Der Käsehersteller Hochland und die Gremien seiner Milcherzeuger haben sich darauf verständigt, ab Januar 2019 auf den Einsatz von Totalherbiziden auf Acker- und Grünlandflächen komplett zu verzichten. Das gilt auch für Glyphosat.

Außerdem dürfen auf diesen Flächen auch keine Reststoffe aus Biogasanlagen ausgebracht werden, wenn in den Anlagen Lebensmittelabfälle verarbeitet werden. Diese Auflage soll verhindern, dass kleinste Plastikpartikel auf die Felder und damit in den Futtermittelkreislauf gelangen.

Gremien der Milcherzeuger stimmen zu

Die Verbote werden in die Milchlieferordnung aufgenommen. Dem haben Hochland und die Gremien des Ersten Bayerischen Butterwerks sowie der Milcherzeugergemeinschaft (MEG) Pfaffenwinkel im Einvernehmen mit der Bayern Milcherzeugergemeinschaft einstimmig zugestimmt.
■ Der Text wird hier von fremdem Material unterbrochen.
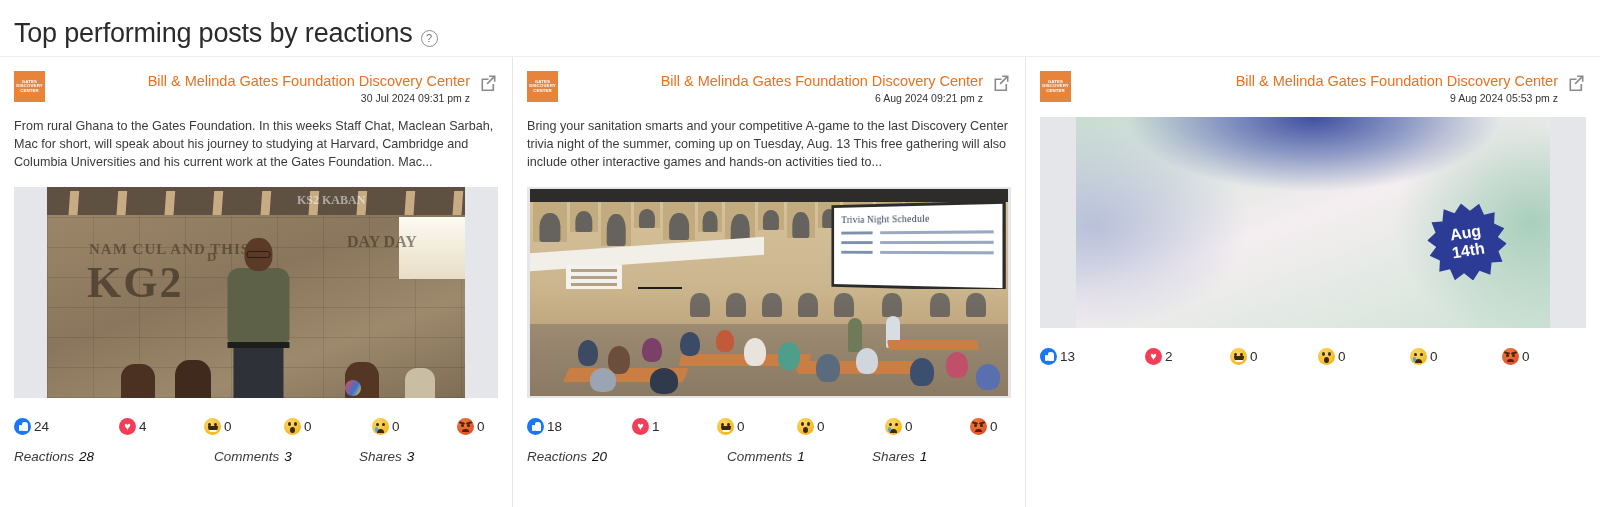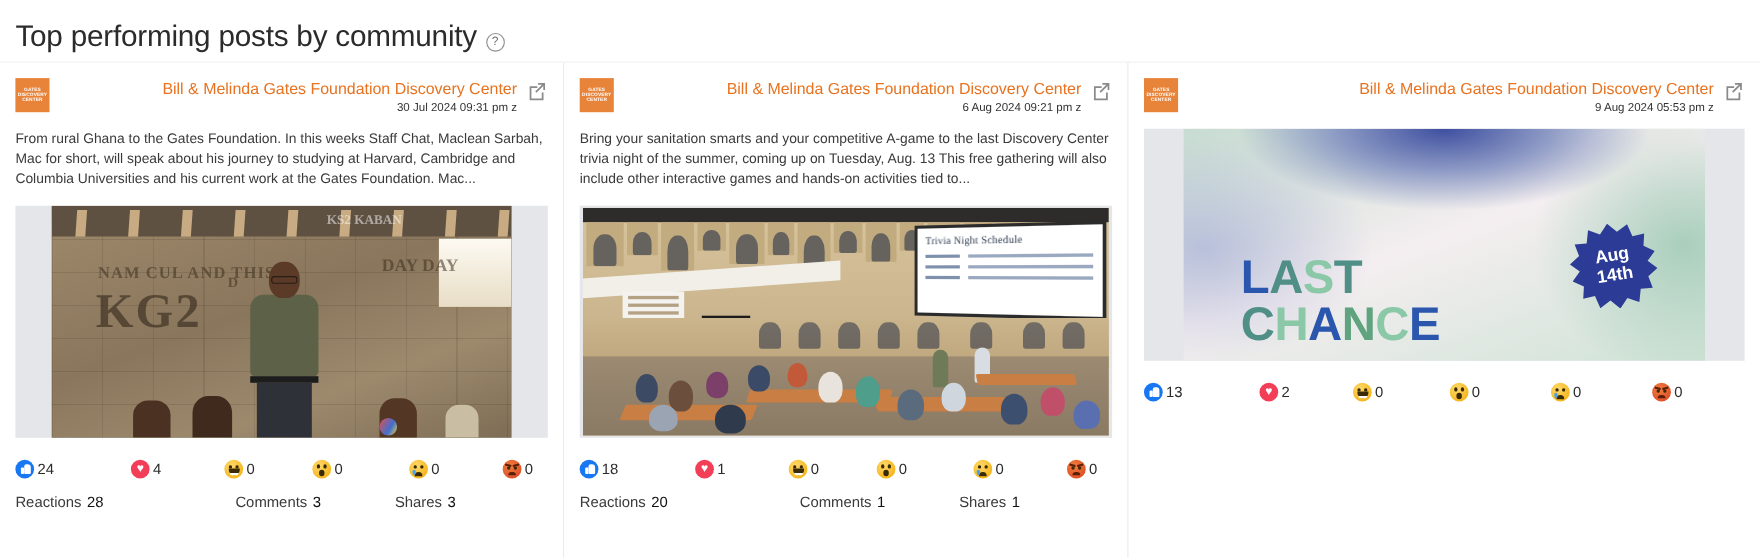"Top performing posts by community" div.header-title { text: community -> reactions }
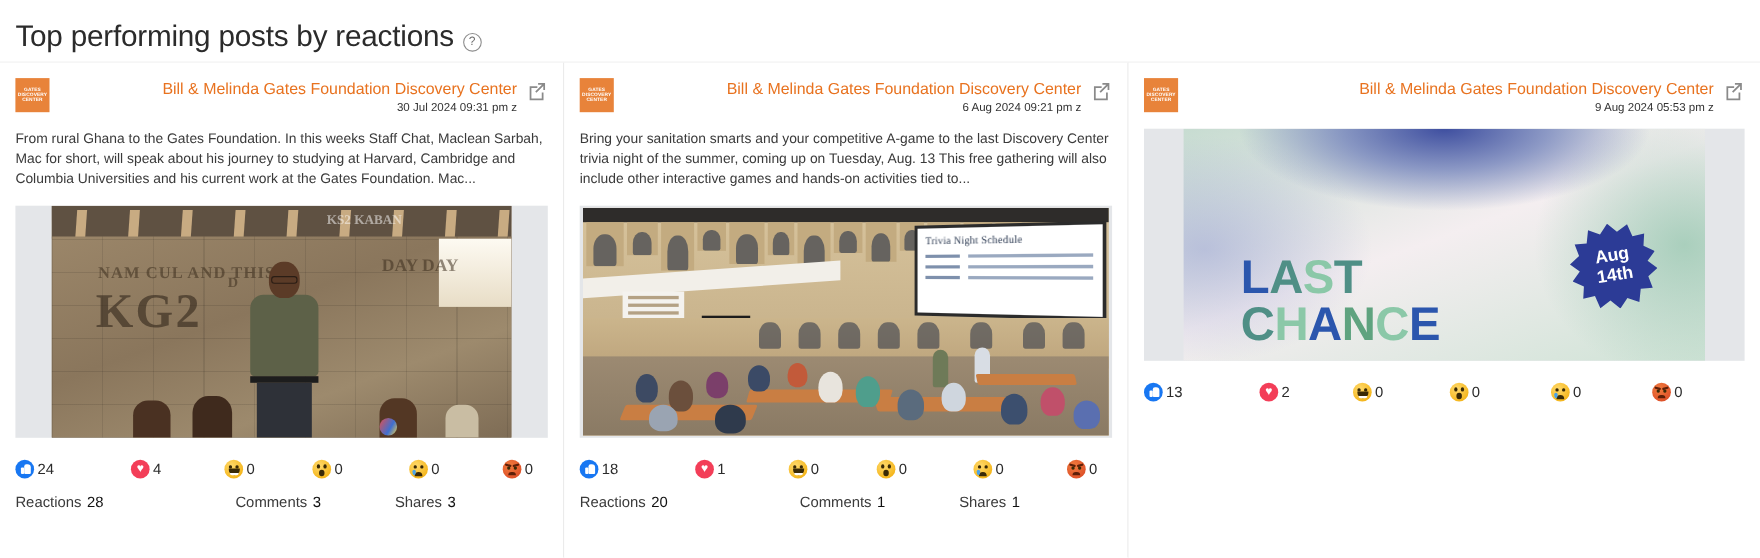"LAST" div.lc { html: <div> <span> <span>L</span><span>A</span><span>S</span><span>T</span> </span> <span> <span>C</span><span>H</span><span>A</span><span>N</span><span>C</span><span>E</span> </span> </div> -> none }
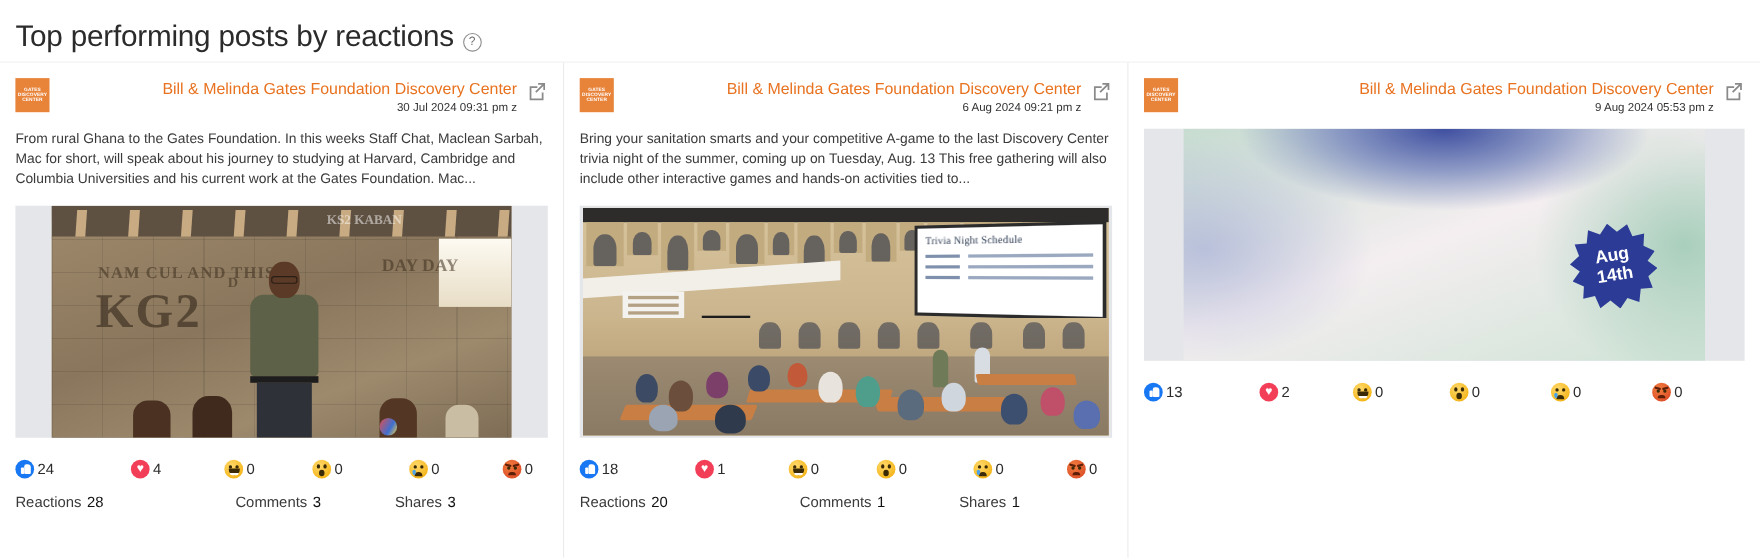"Reactions 28" .sum-item { font-style: none -> italic }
Die Gremien der Allgäuland eG haben die Vereinbarung ebenfalls bereits gebilligt. Ihre Milcherzeuger werden Hochland ab Januar 2019 beliefern.

Beide Vereinbarungen sind Teil des Qualitätsprogramms „Milch für Hochland“, das das Unternehmen seit mehreren Jahren zusammen mit den Landwirten umsetzt. Alle Milchlieferanten des Werks Schongau – aktuelle und neue – verpflichten sich vertraglich, daran teilzunehmen.

Nach Angaben von Hochland sehen das Unternehmen und seine Milcherzeuger die Vereinbarungen als wichtigen Meilenstein, um die Erwartungen der Verbraucher zu erfüllen.

Die Hochland-Unternehmensgruppe wird von Peter Stahl als Vorstandsvorsitzendem geführt, der zugleich Vorstand des Milchindustrie-Verbandes (MIV) ist.